Le marché immobilier marocain entre dans une phase de transformation majeure, stimulé par une demande en forte hausse et des investissements stratégiques. Après une année 2024 dynamique, la tendance s’intensifie avec une augmentation de 17 % de la demande et une offre qui se contracte de 20 %. Cette tension entraîne une hausse des prix, notamment dans les grandes métropoles comme Casablanca, Rabat, Marrakech et Tanger, qui concentrent l’essentiel de l’activité. Face à cette saturation, l’immobilier s’étend désormais vers les périphéries et les nouvelles zones urbaines, marquant un changement structurel du marché.
L’organisation de la Coupe du Monde 2030 constitue un puissant moteur de croissance. Avec une enveloppe de 50 milliards de dirhams dédiée à la modernisation des infrastructures, le Maroc se prépare à un afflux de visiteurs et d’investissements. La construction du futur stade de 115 000 places à Benslimane, ainsi que la rénovation des enceintes sportives de plusieurs villes, redessinent le paysage urbain et renforcent l’attractivité de l’immobilier. L’impact dépasse largement le secteur sportif : hôtels, transports, routes et services connaissent un essor qui stimule l’ensemble du marché. L’hôtellerie et la location courte durée enregistrent déjà une forte croissance, portées par la perspective d’un afflux de 1,5 million de visiteurs et des retombées touristiques estimées entre 2 et 3 milliards de dollars.

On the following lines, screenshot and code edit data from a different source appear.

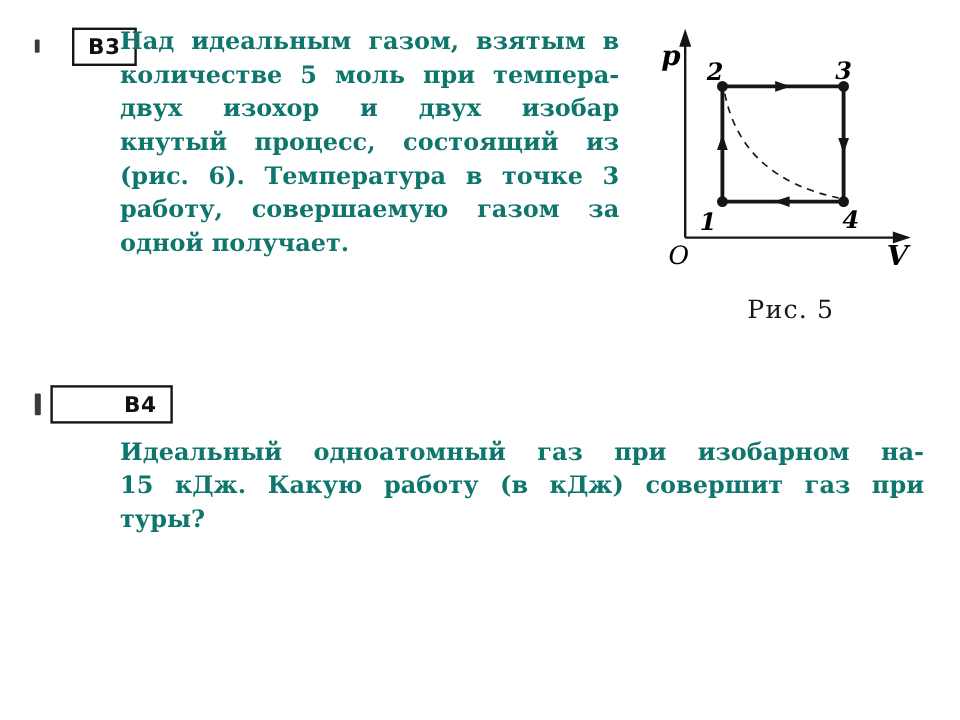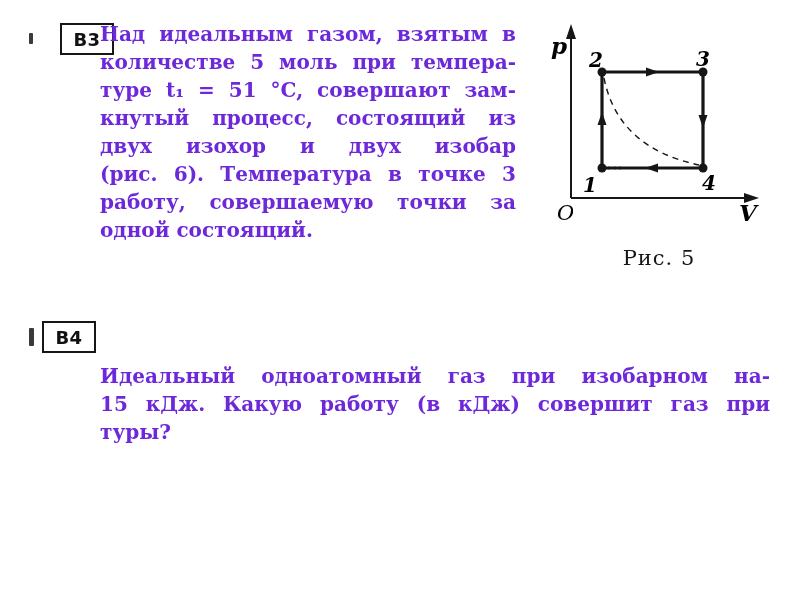"Над идеальным газом, взятым в" .problem-text { color: #6d28d9 -> #0f766e }
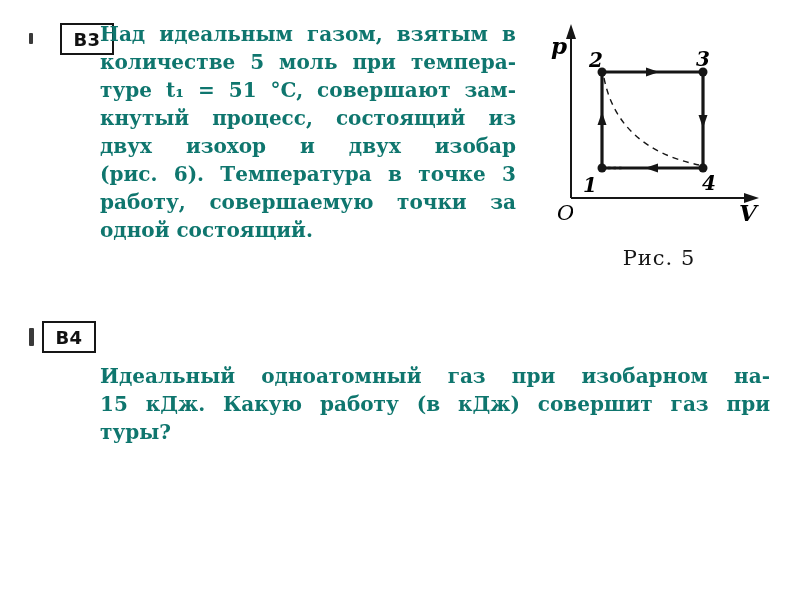"туре t₁ = 51 °C," div.line { html: <div>туре t₁ = 51 °C, совершают зам-</div> -> none }
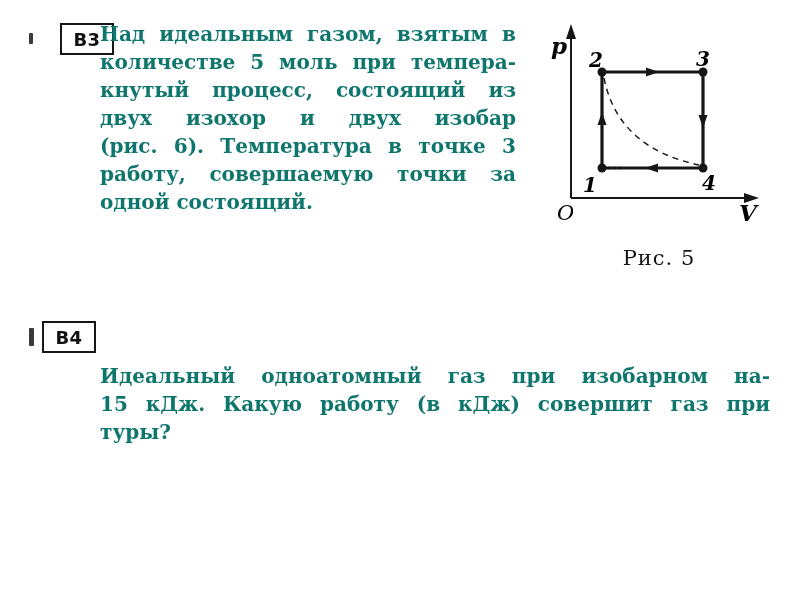"кнутый процесс, состоящий из" div.line { order: before "двух изохор и двух изобар" -> after "двух изохор и двух изобар" }
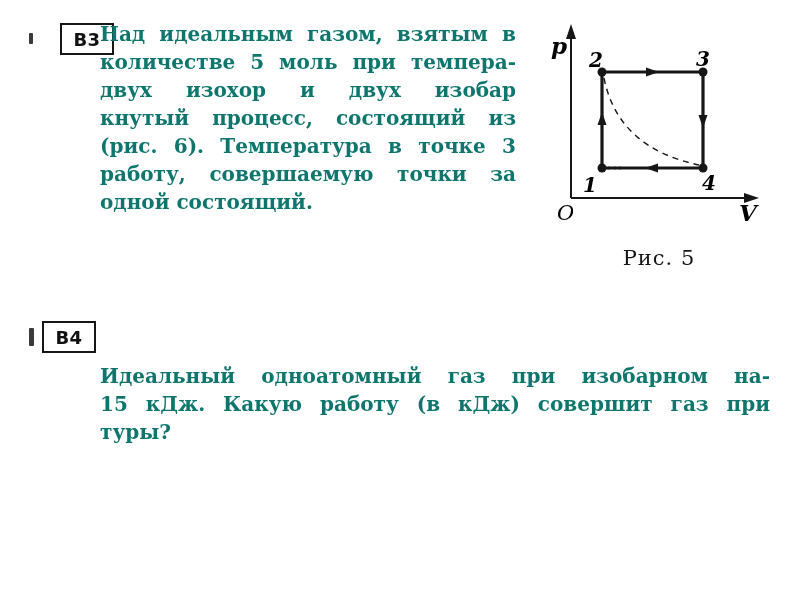"работу, совершаемую точки за" div.line { text: точки -> газом }
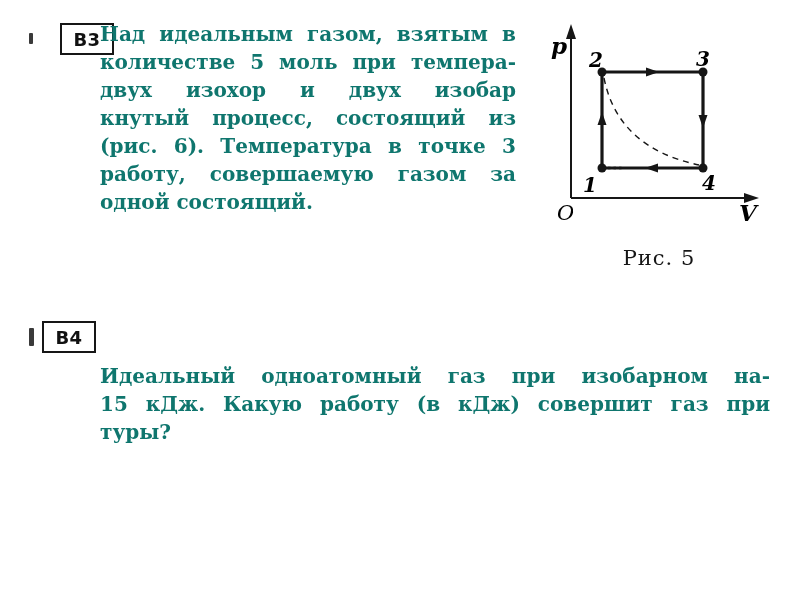"одной состоящий." div.line { text: состоящий -> получает }
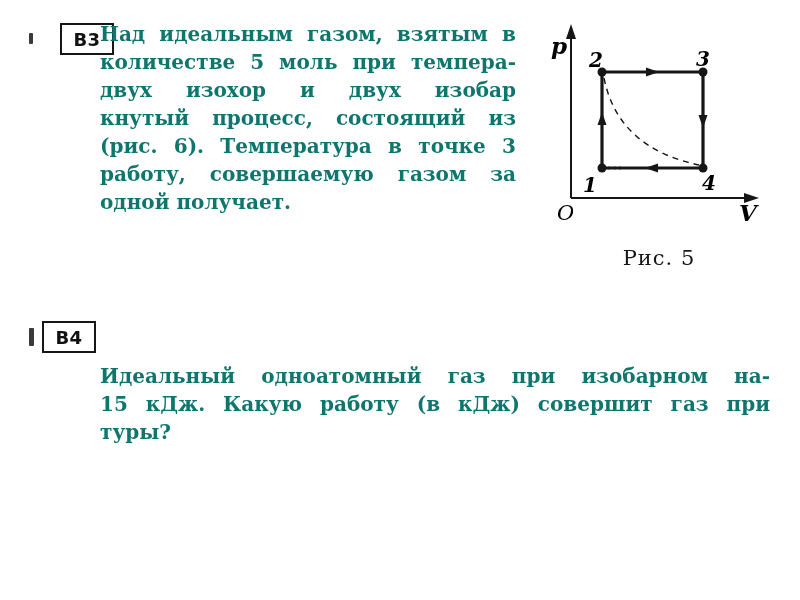"В4" .badge-b4 { padding-left: none -> 48px }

Mais cette expansion a un coût. La rareté du foncier dans les grandes villes pousse les promoteurs à investir dans de nouvelles zones, favorisant l’émergence de villes satellites et de pôles industriels. Des projets comme la ville verte de Zénata illustrent cette évolution, en proposant un urbanisme plus durable et mieux intégré aux infrastructures. Pourtant, cette diversification du marché soulève des défis majeurs. Si l’immobilier devient plus accessible en périphérie, il reste crucial d’assurer une bonne connectivité avec les centres urbains pour éviter la création de villes dortoirs.
Dans ce contexte, la question du pouvoir d’achat devient centrale. La flambée des prix et l’augmentation des coûts de construction compliquent l’accès au logement, en particulier pour les classes moyennes. Pour y remédier, le programme « Daam Sakane » a été lancé, offrant une subvention de 70 000 à 100 000 dirhams. En un an, 130 000 demandes ont été déposées et 35 000 ménages en ont bénéficié. Mais l’efficacité de ce dispositif dépendra de l’emplacement des logements concernés. Une offre trop éloignée des centres économiques risquerait de créer un déséquilibre, limitant l’impact positif de cette aide sur l’accession à la propriété.

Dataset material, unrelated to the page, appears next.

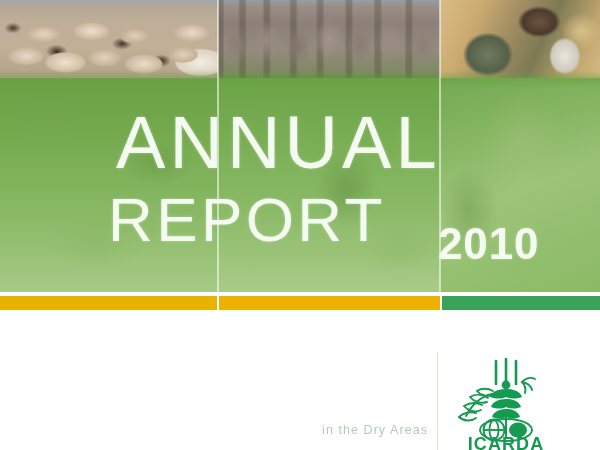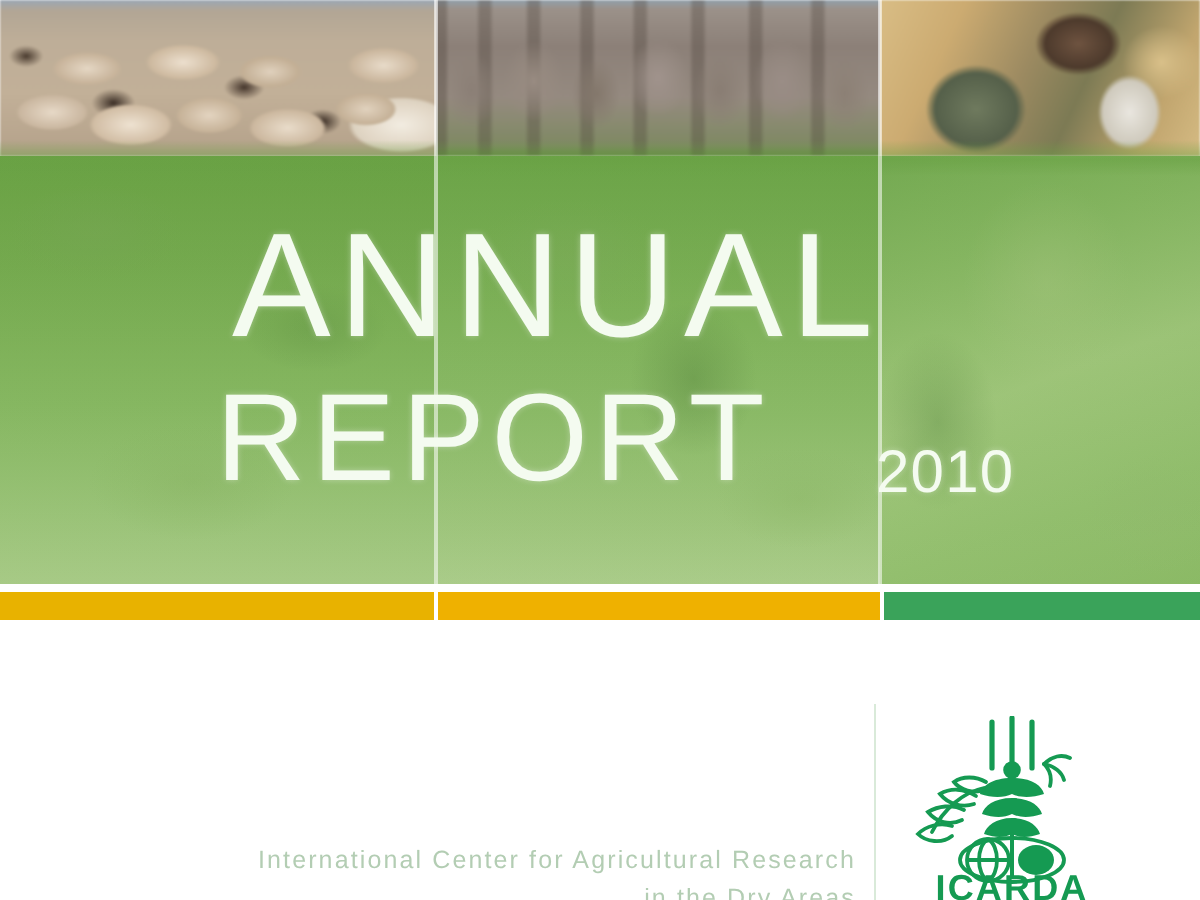"2010" .t-year { font-size: 30px -> 44px; font-weight: none -> bold }
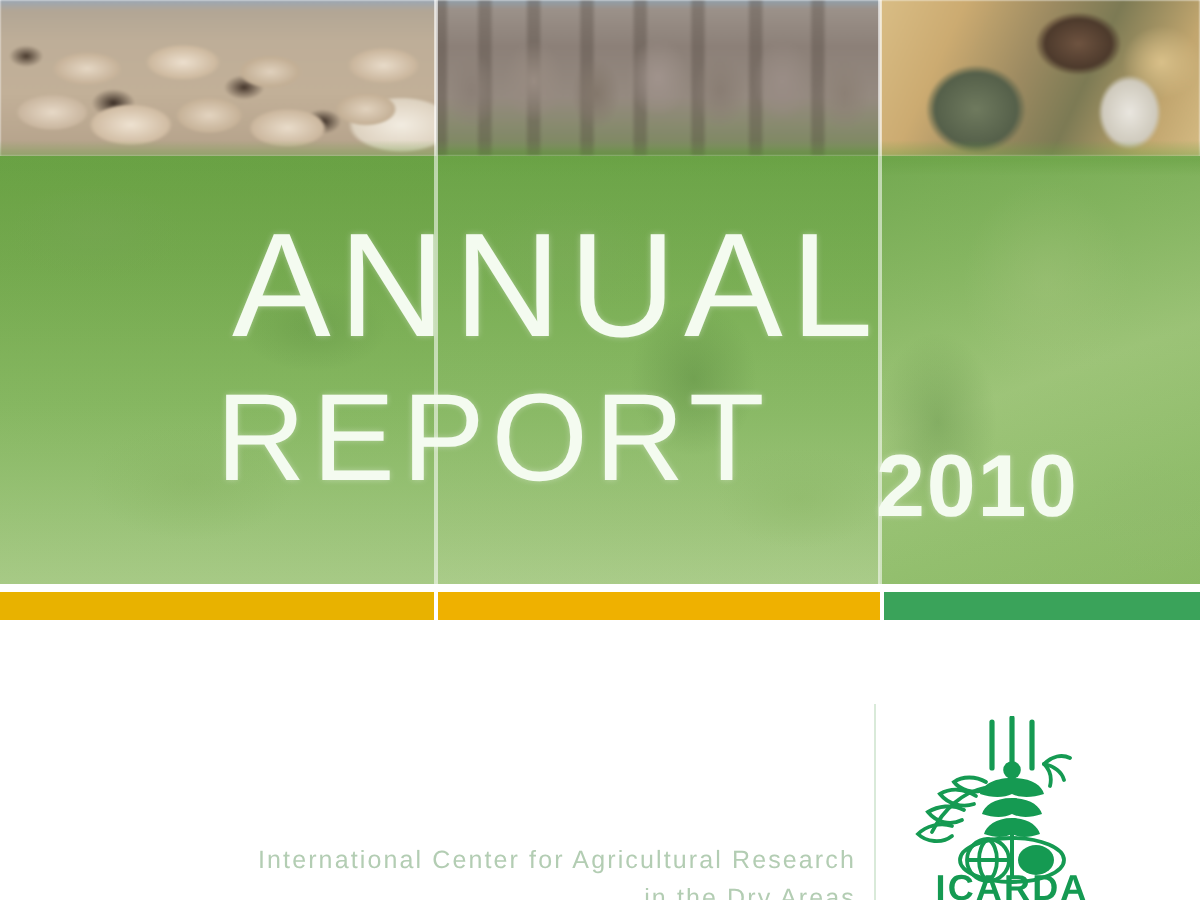"International Center for Agricultural" span.org-line { html: <span>International Center for Agricultural Research</span> -> none }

Pour accompagner cette dynamique, les experts plaident en faveur d’un assouplissement des procédures d’investissement, d’une réforme de la fiscalité et d’un développement plus structuré du marché. Le recours aux partenariats public-privé pourrait accélérer la production de logements et garantir une urbanisation plus cohérente. L’objectif est clair : répondre à la demande sans aggraver les inégalités, tout en tirant parti des opportunités offertes par la Coupe du Monde.

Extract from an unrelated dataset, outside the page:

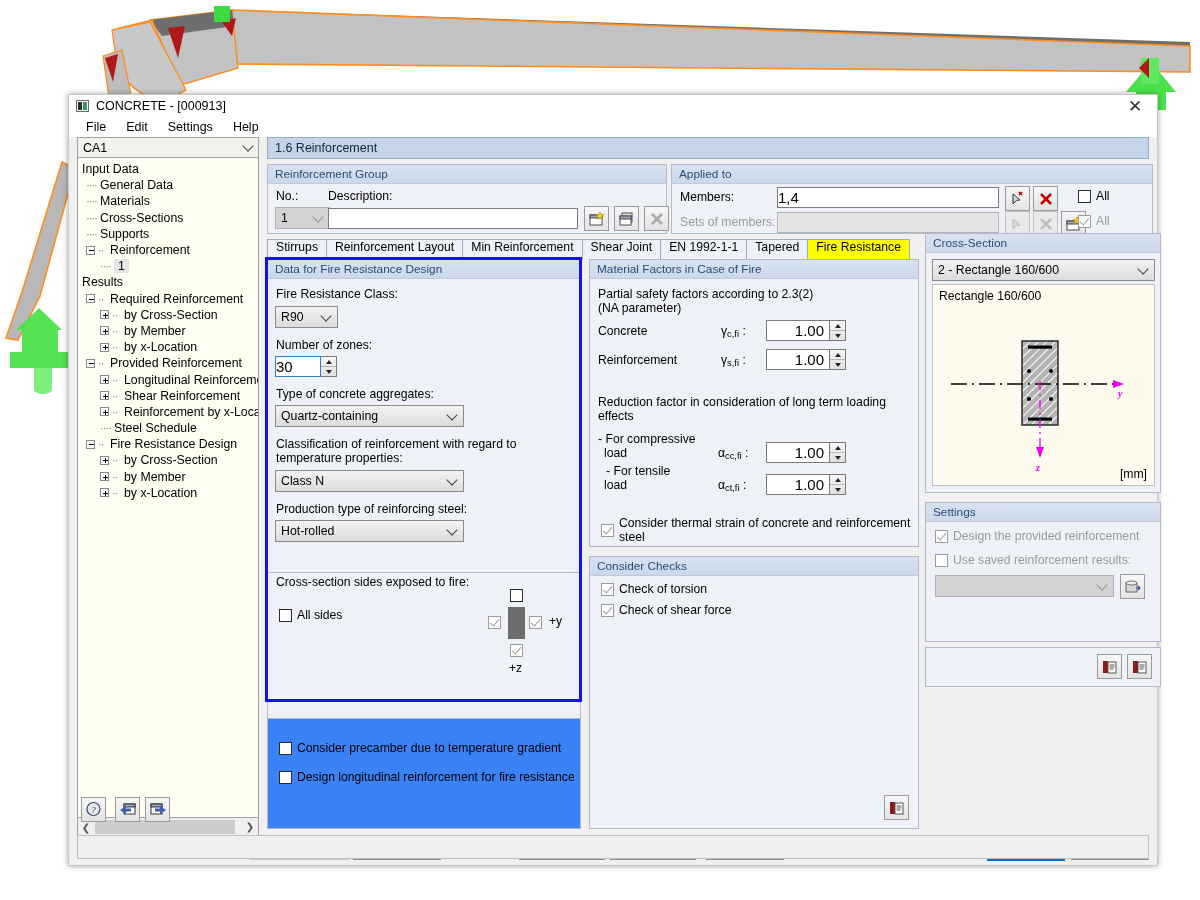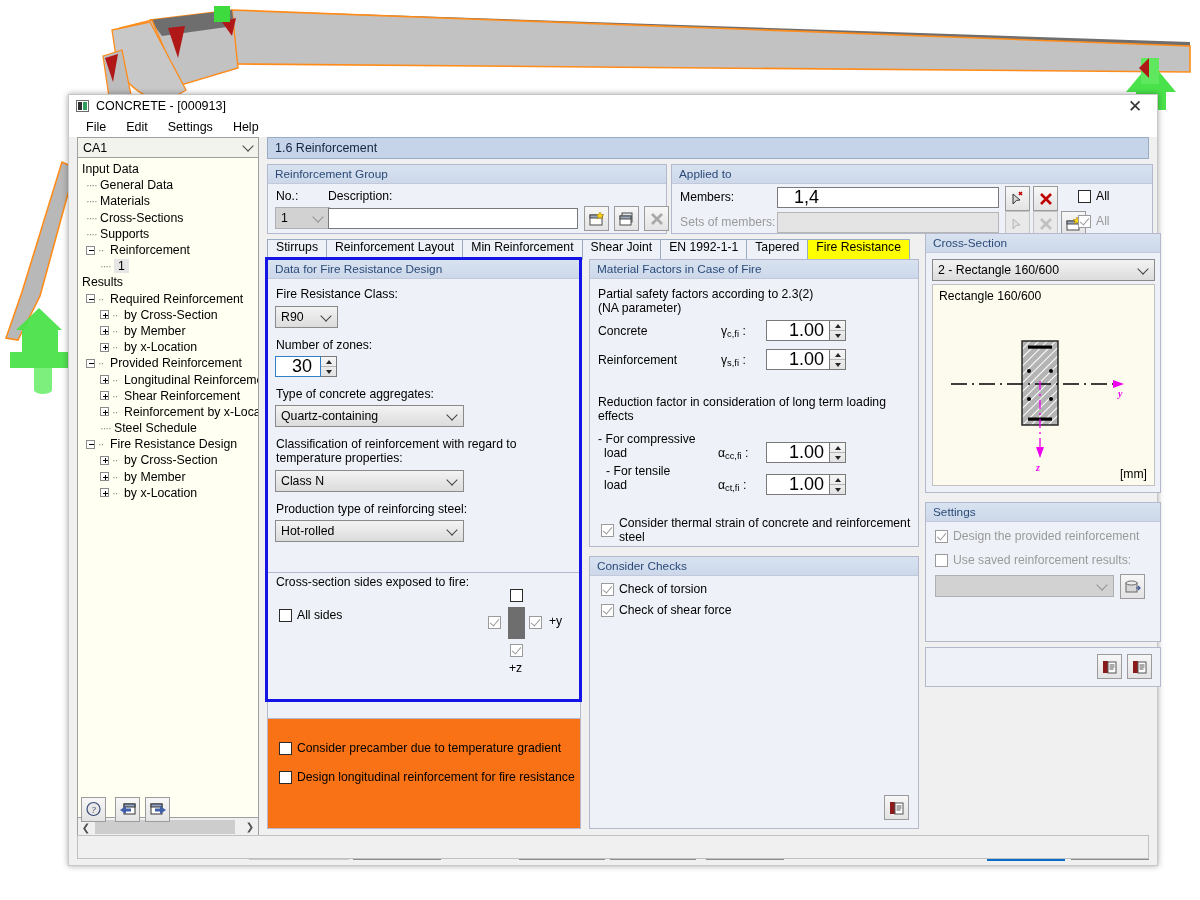"1,4" .txt { font-size: 18px -> 15px; padding: 0 16px -> 0 0 }
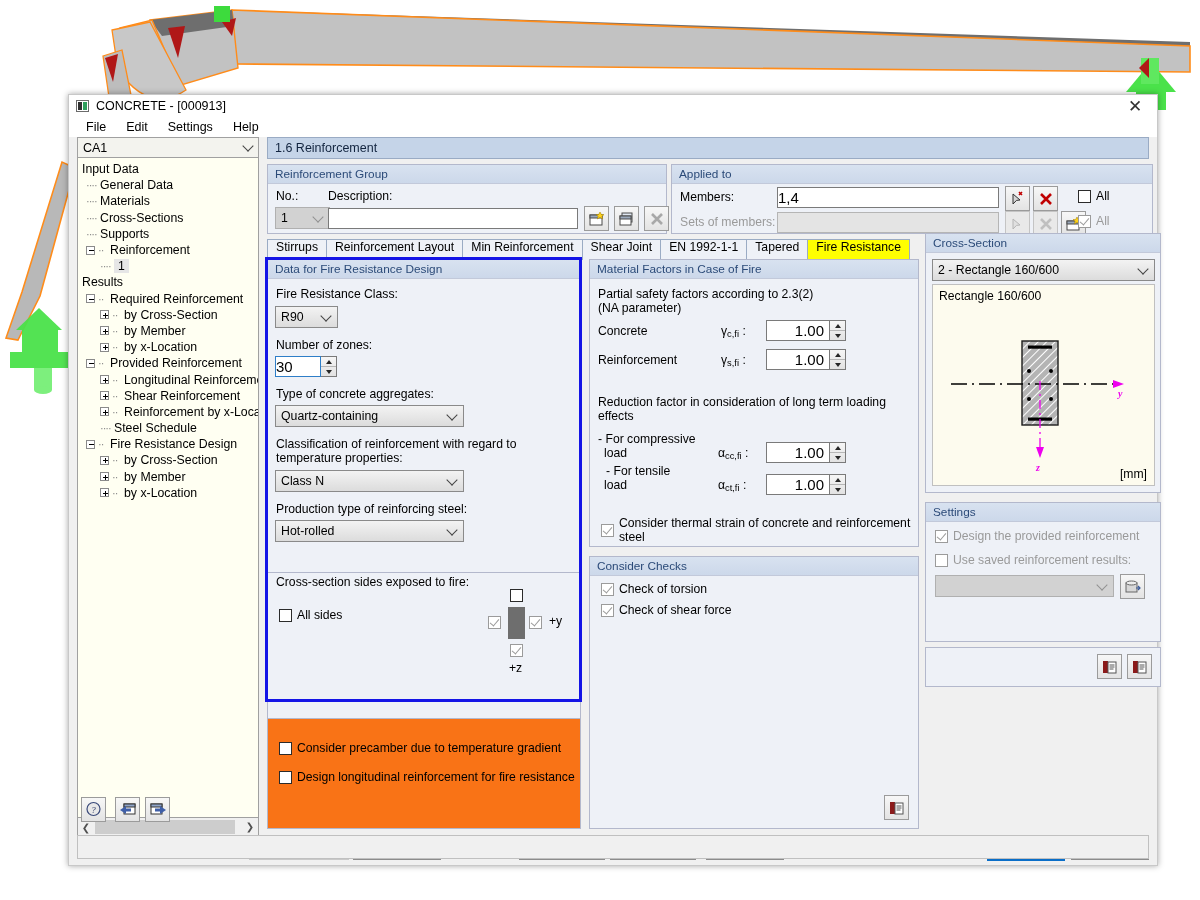"Consider precamber due to temperature" div { background: #f97316 -> #3b82f6 }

Avec des investissements massifs, une demande soutenue et des projets d’envergure, le marché immobilier marocain s’apprête à franchir un nouveau cap. Mais cette croissance devra être maîtrisée pour éviter une spéculation excessive et garantir un développement équilibré. Les deux prochaines années seront décisives pour poser les bases d’une expansion durable et inclusive, dans un secteur qui n’a jamais été aussi prometteur.